Das Sokratische Oktodekagon

Das Sokratische Oktodekagon ist ein Konzept, das der Psychologe und langjährige Sokratiker Norbert Lippenmeier auf der Basis der antiken Zeugnisse über Sokrates für sein Verfahren der „supervisorischen Maieutik“ entwickelt hat (vgl. Norbert-Lippenmeier). Es wurde hier erstmals im Rahmen einer Sokratiker-Tagung vorgestellt und diskutiert in Form eines sokratischen Gesprächs zwischen Norbert Lippenmeier und Michael Erler, ergänzt durch Fragen und Anmerkungen aus dem Publikum.

17.00 - 18.00
Dr. Rainer Hauer, Wien

Wie wir uns am besten verstehen – Einmaleins einer "angewandten Rhetorik" mit vielen praktischen Hinweisen

Wer sprechen kann, glaubt reden zu können. Aber wie schlecht es auch nach zwölf- oder dreizehnjährigem Deutschunterricht und noch zusätzlichem Unterricht in anderen Sprachen um die tatsächliche Redefähigkeit bestellt sein kann, zeigt sich oft nicht nur bei Vorträgen und Debatten im öffentlichen Bereich, sondern auch schon bei kleinen Geburtstagsansprachen im Privaten: an der fehlenden Verständlichkeit des Gesagten. Viele Missstände in der Techniknutzung, der Redepult- oder Klassenzimmergestaltung, die das akustische Verstandenwerden erschweren, deuten darauf hin, wie wenig inhaltliches Verständnis für die hand- und „mund“-werkliche Gestaltung des Sprechens in unserer Gesellschaft tatsächlich vorhanden ist. In seinem Vortrag erklärte der ehemalige Wiener Burgschauspieler Rainer Hauer, wie einfach richtiges Sprechen sein könnte, wenn man sich die Grundbegriffe eines Sprachen- und Sprech-Einmaleins erst einmal bewusst machen würde. Er ließ uns an seinem Wissensschatz und seiner Erfahrung in den Grundregeln des „Redens“ und der Sprechtechnik teilhaben und gab praktische und umsetzbare Ratschläge im Sinne einer „angewandten Rhetorik“.

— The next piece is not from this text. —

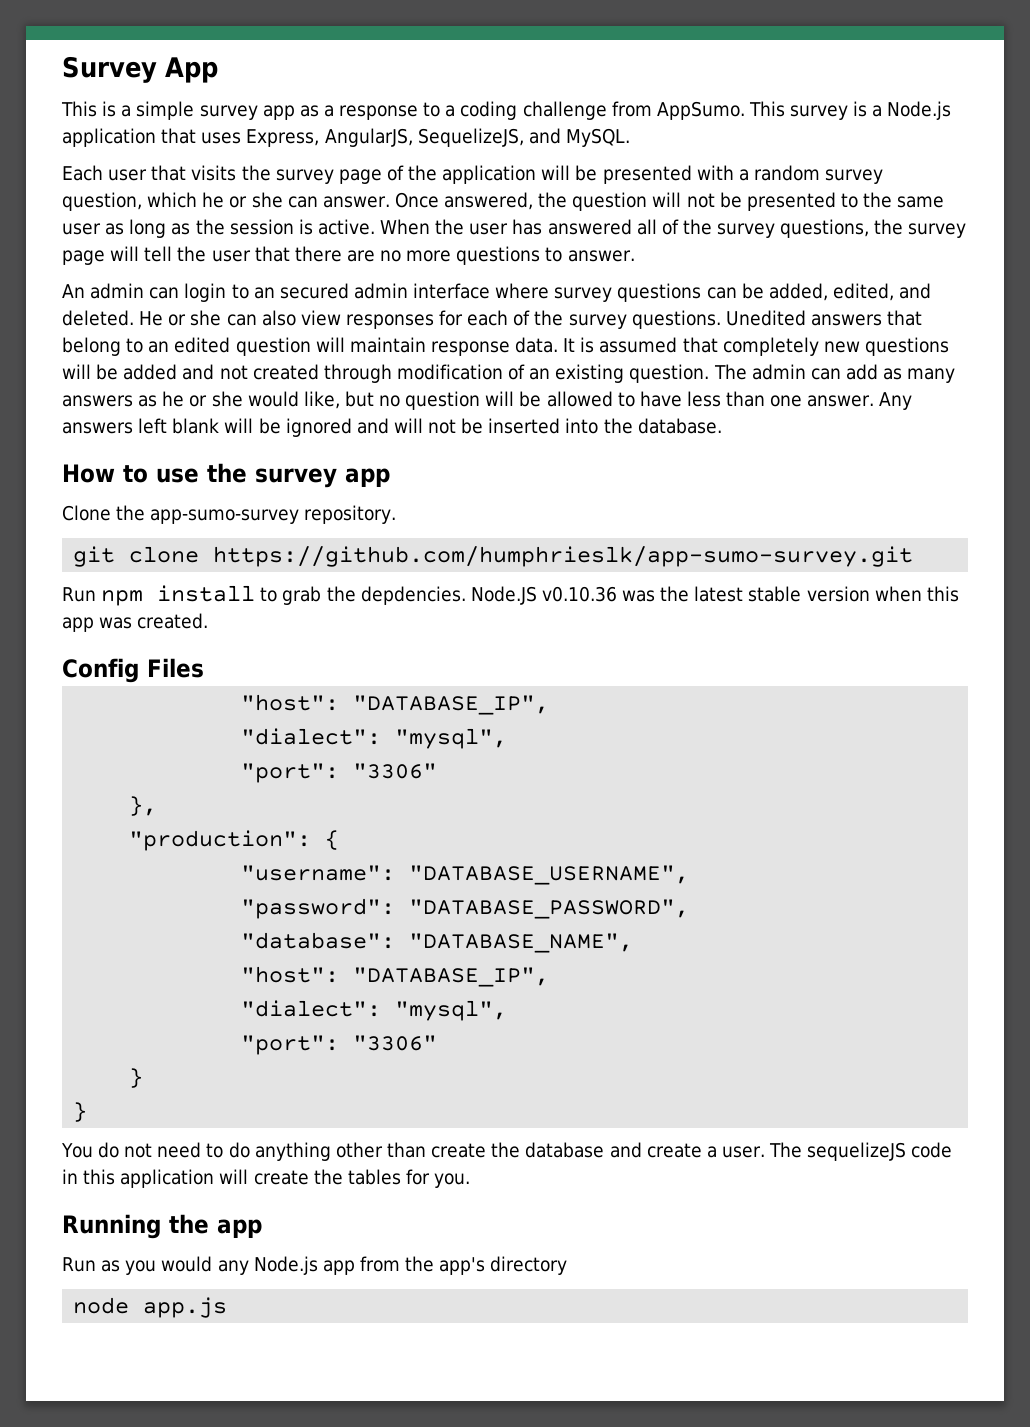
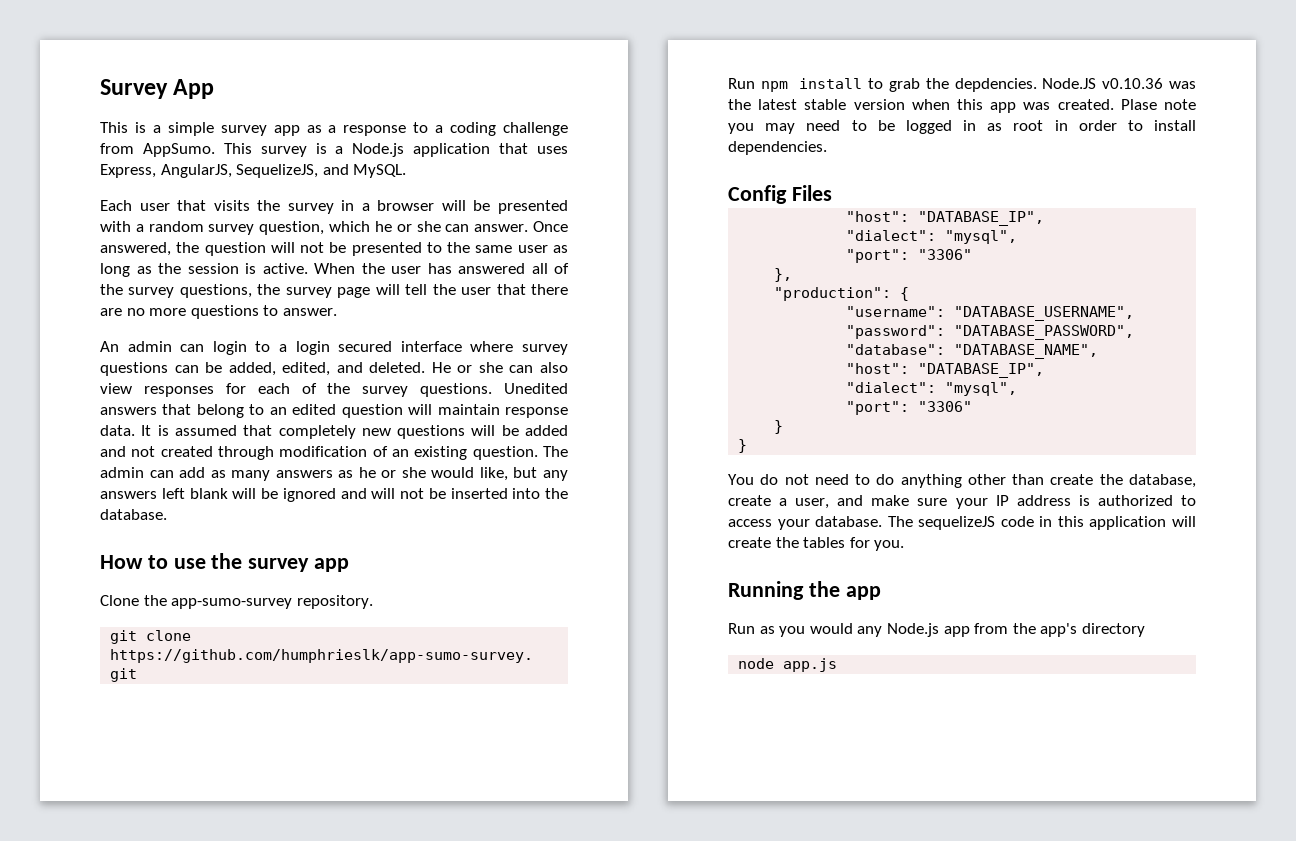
[338,165,537,184] page of the application -> [341,200,435,211] in a browser
[253,283,408,299] an secured admin -> [279,341,393,355] a login secured
[379,391,913,410] no question will be allowed to have less than one answer. Any -> [543,470,568,481] any
(209, 621) none -> [1120,99,1196,110] [728,120,1196,134] [728,141,827,155] Plase note you may need to be logged in as root in order to install dependencies.
[525,1142,765,1158] database and create a user. -> [1129,474,1196,488] [728,495,1196,509] [728,516,883,530] database, create a user, and make sure your IP address is authorized to access your database.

Sonntag, den 26. April 2015

10.00 - 11.00
Marion Schneider / Vanessa Zetzmann

Die Philosophie heiligt die Mittel? - Sokrates und Rhetorik im Dienste der Philosophie

Ergebnisse des Workshops für Studierende

11.30 - 13.30

Karl Wieland Kurz, Darmstadt
Asianismus und Attizismus als widerstreitende künstlerische Gestaltungsprinzipen in der europäischen Kunstmusik von der Antike bis heute Mit Aufführung von: K.W. Kurz, Das Haus des Asterion. 12 Etüden für Gitarre (2012)

Uns überfüllts.
Wir ordnens.
Es zerfällt.
Wir ordnens wieder und zerfallen selbst.

Diese Zeilen aus Rilkes Achter Duineser Elegie überhöhen zweifellos dichterisch die fragile Unbehaustheit und Verletzlichkeit des "modernen", saturnisch-melancholischen labyrinthischen Künstlertypus, sind aber gut geeignet, den inneren Widerstreit klassischer und manieristischer Grundhaltungen als Disegno Fantastico-artificiale nach außen abzubilden. Folglich sondiert der Vortrag ausgewählte "Weggabelungen" manieristischer kulturgeschichtlicher Epochen als "antiklassische Konstanten": Alexandrien (ca. 350-150 v.Chr.), die ars subtilior des französisch-okzitanischen Spätmittelalters, das Indien der Seuna-Dynastie im 13. Jh. unserer Zeitrechnung, sowie die die "bewusste manieristische Epoche" zwischen ca. 1520 und 1650, um das spezifisch "Moderne", Überzeitliche, uns heute immer noch (oder schon wieder) Berührende herauszupräparieren. Kritisch-krisenhafte musikalische Funde aus diesen vier Epochen bilden als Kondensationskeime schöpferischer Energien das konstruktive Fadenkreuz der 12 Gitarrenetüden Das Haus des Asterion, die nach dem Vortrag erklingen werden.

Das Haus des Asterion versteht sich als ein zusammenhängender Zyklus, dessen außermusikalische Anregung auf die gleichnamige Erzählung von Jorge Luis Borges zurückgeht , in der ein Ich-Erzähler sein ‚Haus’ beschreibt, das sich als Labyrinth entpuppt, in dem er gefangen ist – erst am Schluss wird die Identität des Erzählers geklärt, es handelt sich dabei um die antike Sagengestalt Minotauros, die auch den Beinamen Asterion trägt. Das ihn gefangen haltende Labyrinth (das an die labyrinthische Architektur der antiken Mnemotechnik erinnert) stellt gewissermaßen eine Visualisierung unseres kulturellen Gedächtnisses dar, indem es mit dem Universum bzw. der Welt gleichgesetzt wird.